L’étrangeté stupéfiante du film de Saeed Roustaee, La Loi de Téhéran, tient dans ces quelques plans grandioses qui semblent empruntés à une superproduction hollywoodienne de l’époque où David W. Griffith avait tous les moyens imaginables pour raconter La Naissance d’une nation. Dans le même genre, il y a aussi le Napoléon d’Abel Gance, le Faust de Murnau, et paradoxalement le Metropolis de Fritz Lang. Le saccadé palpitant de ces images muettes et pas encore remastérisées leur donne un look d’archives, au point qu’on les croirait tournées à l’époque. C’est qu’en effet ces films historiques ont été tournés à une certaine époque de l’histoire du cinéma, ils sont le chaînon fictionnel de notre rapport au passé.

Avec la compression du temps de l’actualité, l’avidité empressée du public pour des fictions collant au plus près du présent, le réel et l’imaginaire se superposent, se confondent, rivalisant de cruauté, de violence, de malheurs qui sont les gages de l’authentique.

Mais la délicieuse stupéfaction qui saisit le spectateur occidental devant La Loi de Téhéran, elle est économique : comment, se demande-t-on, toute honte bue, comment ces Iraniens sous embargo arrivent-ils à produire des films à 500, 1 000 figurants ? Ce sont des rues entières, avec mouvements de foules, explosions, poursuites et cascades, et au milieu de ce barnum, des acteurs plus vrais que nature, et pour cause, ils n’en sont pas.
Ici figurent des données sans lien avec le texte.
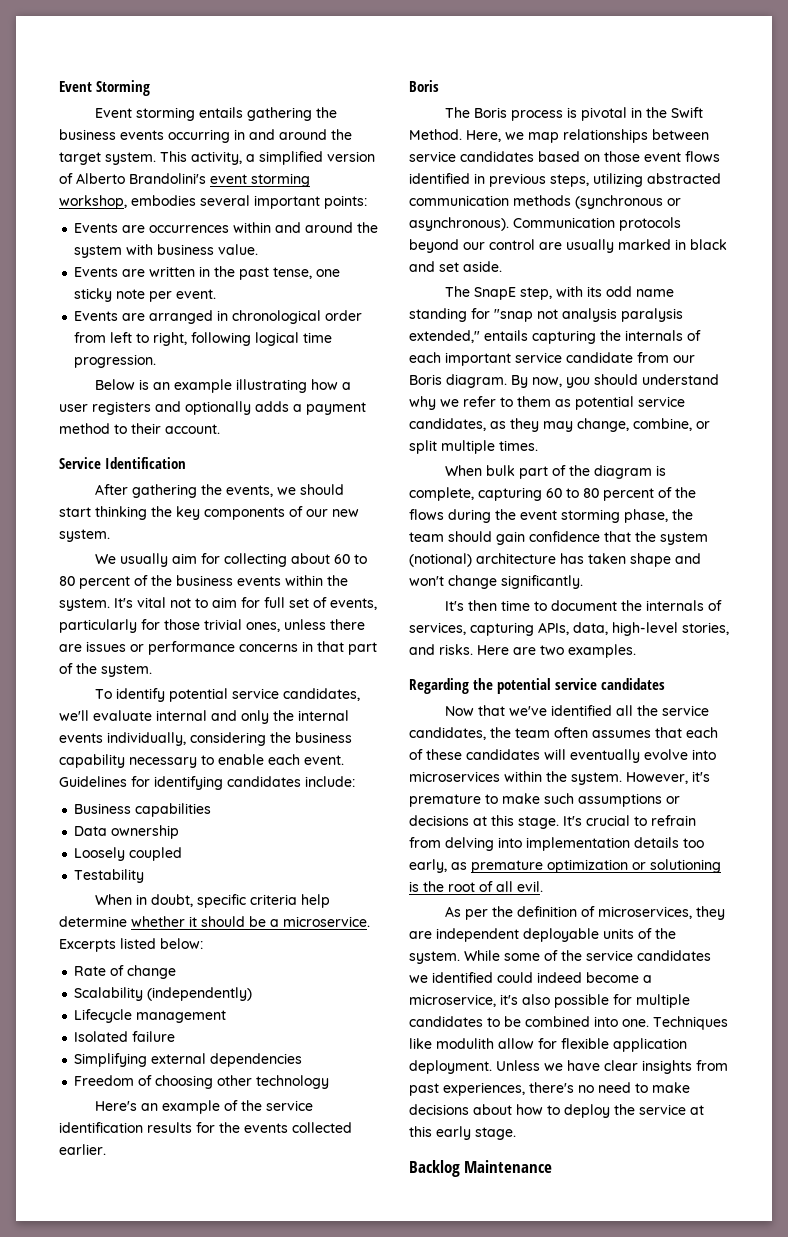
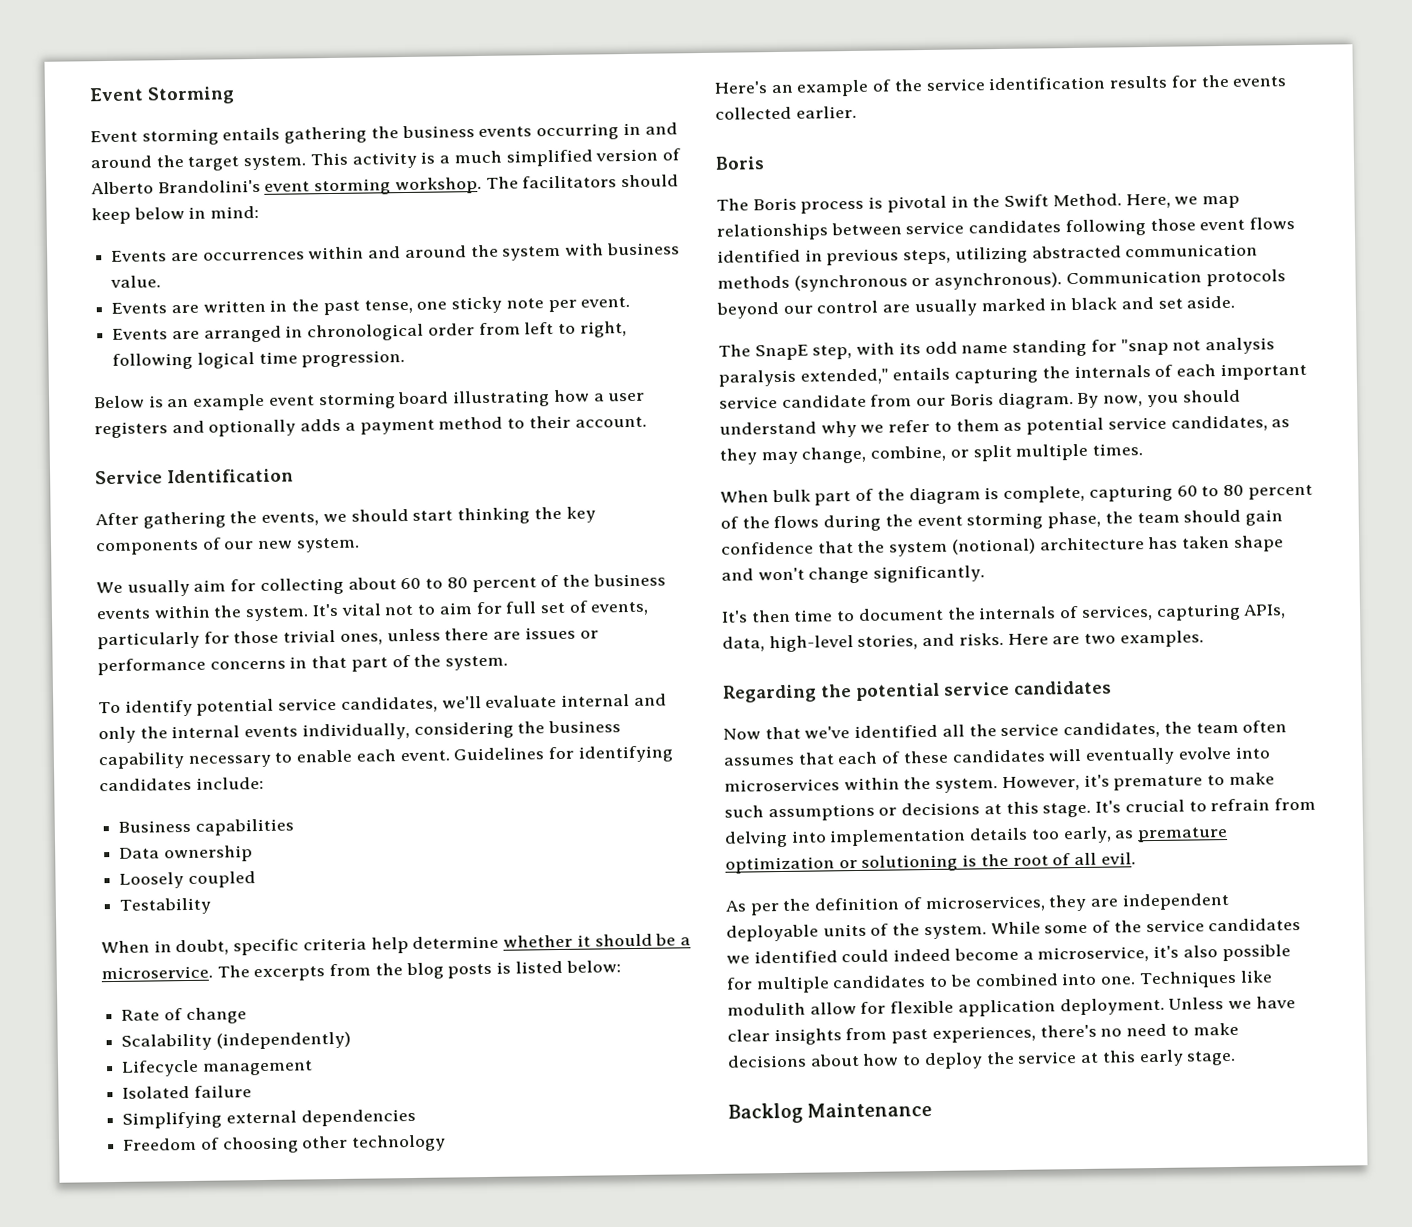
- This activity, a simplified version of Alberto Brandolini's event storming workshop, embodies several important points:
+ This activity is a much simplified version of Alberto Brandolini's event storming workshop. The facilitators should keep below in mind:
- Below is an example illustrating how a user registers and optionally adds a payment method to their account.
+ Below is an example event storming board illustrating how a user registers and optionally adds a payment method to their account.
- Excerpts listed below:
+ The excerpts from the blog posts is listed below:
- Here, we map relationships between service candidates based on those event flows identified in previous steps, utilizing abstracted communication methods (synchronous or asynchronous).
+ Here, we map relationships between service candidates following those event flows identified in previous steps, utilizing abstracted communication methods (synchronous or asynchronous).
La scène dont je parle est une descente de police dans le quartier des camés. Si Jacques Audiard avait dû tourner ça à Paris, il lui aurait suffi d’un bout de quai, à Stalingrad, avec une cinquantaine de flics-ninjas et trois paniers à salade pour embarquer tous les camés du quartier, dealers compris. Et pour peu que Tahar Rahim ne soit pas dans le casting, la scène d’interrogatoire à la PJ eût été en tout point crédible.
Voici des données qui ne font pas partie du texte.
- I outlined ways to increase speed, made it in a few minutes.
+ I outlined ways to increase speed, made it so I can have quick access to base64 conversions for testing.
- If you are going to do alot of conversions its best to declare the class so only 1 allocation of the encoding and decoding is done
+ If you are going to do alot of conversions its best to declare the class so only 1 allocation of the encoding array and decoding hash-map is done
La réponse à la question ne se trouve pas seulement dans le talent des auteurs, l’excellence particulière du cinéma iranien, inversement proportionnelle aux budgets de production (voir ma chronique dans L’Express du 8 avril 2021 sur Kiarostami). D’ailleurs, pour son scénario, l’auteur s’est servi sans vergogne des inusables principes du thriller américain : une première scène spectaculaire destinée à étourdir les spectateurs qui vont peu à peu recouvrer leurs esprits avec de vieilles connaissances : le flic corrompu mais efficace, le voyou ignoble mais victime de la société, et, entre les deux, le flic honnête mais incapable de prouver sa bonne foi. La touche locale étant assurée par le personnage du juge qui tient dans le cinéma iranien une place que le cinéma français ne lui accorde que rarement – on a vu ce que l’acteur Philippe Duclos était capable de faire avec le personnage du juge Roban dans la série Engrenages.
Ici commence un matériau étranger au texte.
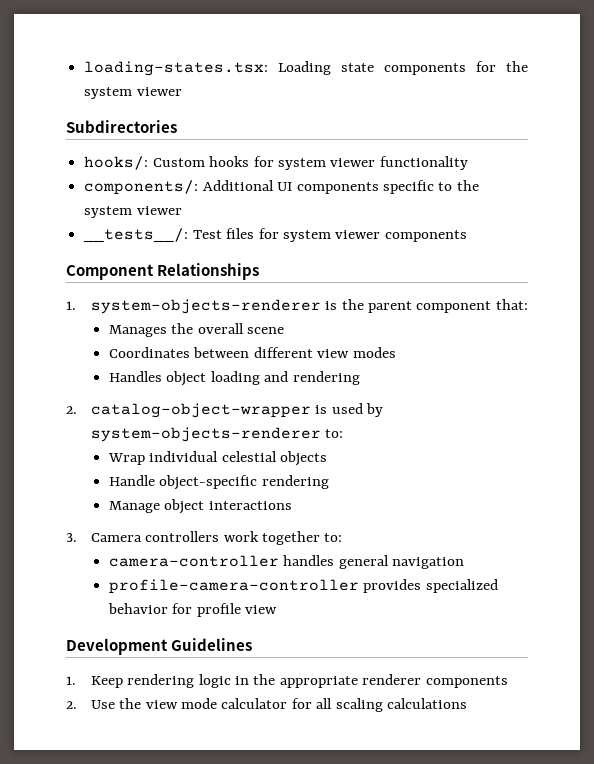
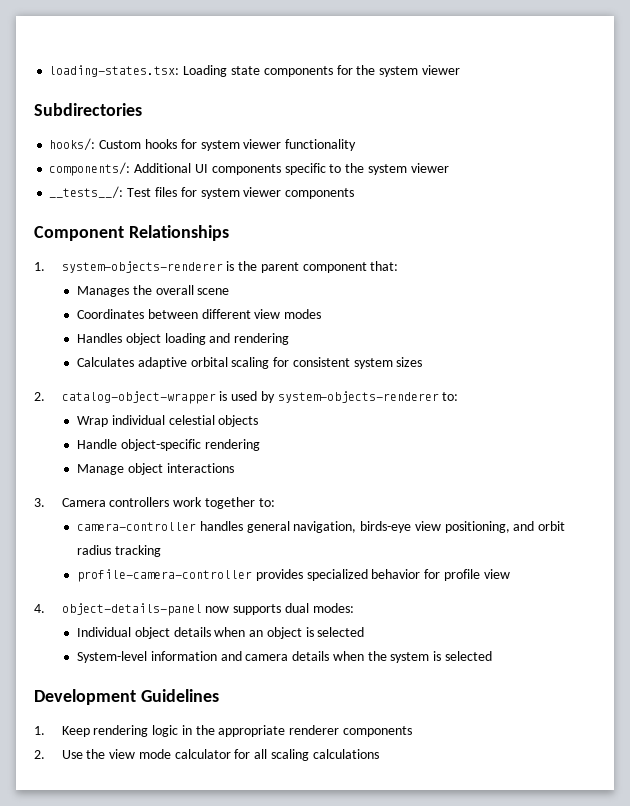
+ Calculates adaptive orbital scaling for consistent system sizes
- camera-controller handles general navigation
+ camera-controller handles general navigation, birds-eye view positioning, and orbit radius tracking
+ 4. object-details-panel now supports dual modes:
+ Individual object details when an object is selected
+ System-level information and camera details when the system is selected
Mais ce qui fait la réussite du film de Saeed Roustaee, c’est la situation sociale, politique, diplomatique, géographique de ce pays de 84 millions d’habitants, où l’on compte 6,5 millions de consommateurs de drogues en tous genres, soit près de 8 % de la population. C’est culturel, dira-t-on en rappelant qu’il y a un siècle un dixième des Iraniens s’adonnaient régulièrement à l’opium. Mais ce qui a changé, c’est la clochardisation des toxicomanes, qui trouvent refuge à l’intérieur des pipelines abandonnés à la périphérie de Téhéran, leur empilement faisant penser à une cité troglodyte, mais dantesque.

Par ailleurs, l’opium n’est plus le premier vecteur d’addiction, il a été supplanté par une espèce de crack appelé shisheh – « verre » en persan – à cause du bruit de verre cassé quand on le prépare.

La répression est terrible : 80 % des 300 ou 400 pendaisons infligées chaque année en Iran concernent les trafiquants de drogue. La morale du film, comme souvent dans les polars, est donnée par le voyou. En substance : « Je m’étais suicidé, j’allais mourir, et vous m’avez sauvé pour pouvoir m’envoyer à la potence. » Une parabole de la République islamique, j’ai l’impression.